In her first in-person State of the City address Friday afternoon, Knoxville Mayor Indya Kincannon announced what could be her hallmark proposal — a $15 an hour minimum wage for city workers — but coupled it with a request for the City Council to approve a 50-cent increase in the property tax rate.
Among other changes, Kincannon proposed $77 million for the city’s capital fund, something Kincannon called her parks, pavement and pipes plan.
She didn’t, however, use the speech set on the campus of the forthcoming police headquarters to name the city’s next police chief. Eve Thomas’ last day as chief is May 1 and Kincannon has said she wants to name a new chief ahead of Thomas’ departure.
A tax increase was coming
The city’s budget crunch is part of its own making and partly due to forces out of its control.
Earlier this year, Susan Gennoe, the city’s chief financial officer, said next year’s budget (the budget Kincannon proposed Friday) is the “cautionary year” in which the fund balance, known as a rainy-day fund, shrinks below what rating agencies think is safe.
The bottom line is the city has been spending more than it has been taking in and doing that by dipping into the rainy day fund. This is not unusual for a city to do but it’s not something sustainable long term.

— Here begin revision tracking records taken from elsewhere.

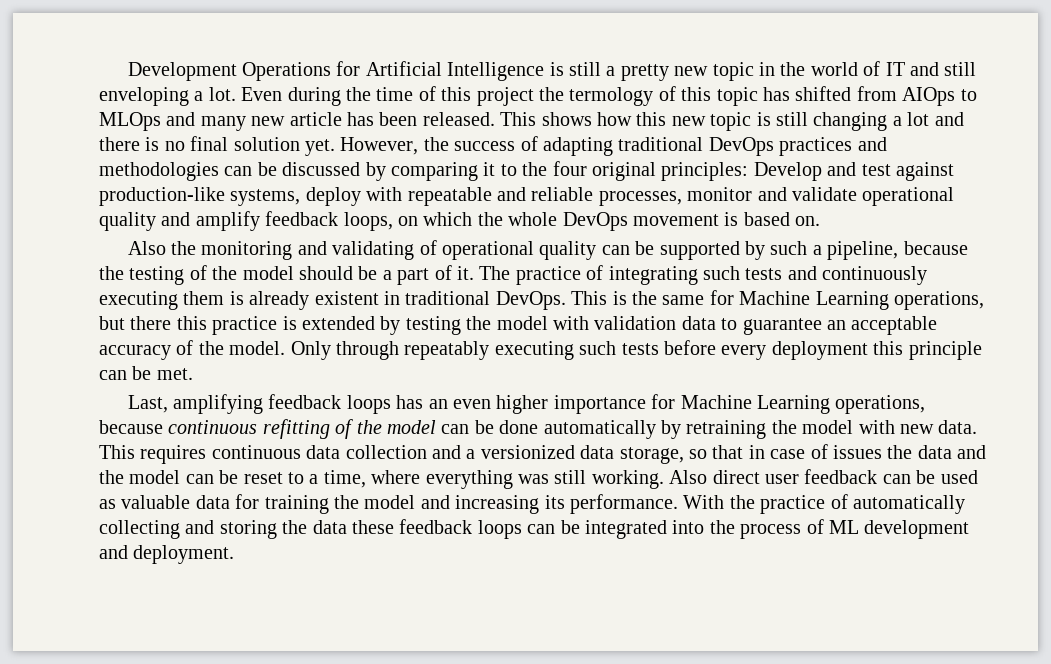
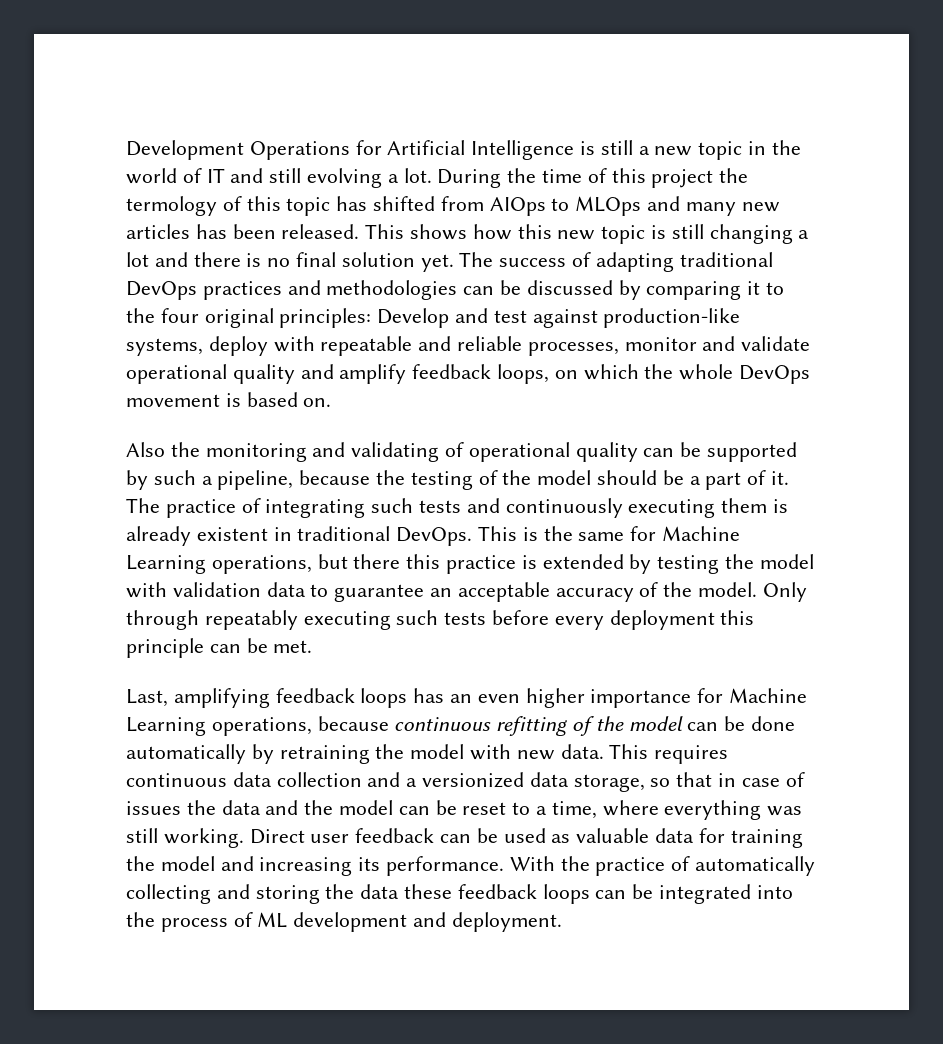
[620,64,669,81] pretty -> (650, 150) none
[99,87,189,106] enveloping -> [307,168,383,188] evolving
[241,87,341,106] Even during -> [437,169,502,188] During
[289,112,342,126] article -> [126,224,190,239] articles
[340,137,449,155] However, the -> [459,252,494,267] The
[669,470,760,484] Also direct -> [249,829,305,844] Direct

With inflation through the roof, it would stand to reason that the city would benefit from something like the county’s appraisal process, which is increasing bills across the county but the property tax rate is graded down, meaning the city does not benefit from inflation. City leaders are quick to say property owners pay less today proportionately than they did a decade ago once inflation and reappraisals are factored in.

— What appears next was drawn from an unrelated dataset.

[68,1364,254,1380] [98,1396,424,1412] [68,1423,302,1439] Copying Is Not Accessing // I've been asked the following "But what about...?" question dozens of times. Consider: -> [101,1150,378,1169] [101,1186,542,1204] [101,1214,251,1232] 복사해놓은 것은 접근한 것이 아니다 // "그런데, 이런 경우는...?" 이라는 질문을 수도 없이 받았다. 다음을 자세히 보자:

So what was coming was a property tax increase, a cut in city services, or both. And with 2023 being an election year, Kincannon had few good options. It’s politically survivable. Both Mayors Bill Haslam and Madeline Rogero passed an increase early in their tenures and both easily won re-election.
The city has consistently received the highest or next-highest bond ratings given by rating agencies Fitch, Moody’s, and Standard and Poor’s. It is still considered fiscally sound.
Earlier this year, Kincannon announced she would propose a $15 an hour minimum wage and a 6% across the board raise for city employees. The push comes as a new compensation study found city salaries, on the whole, are 10% below the market rate.
Kincannon said the raises will cost the city some $16 million. Raises will not be for city executives.
“Our first responders always have our backs and now it’s time that we’ve got theirs,” she said.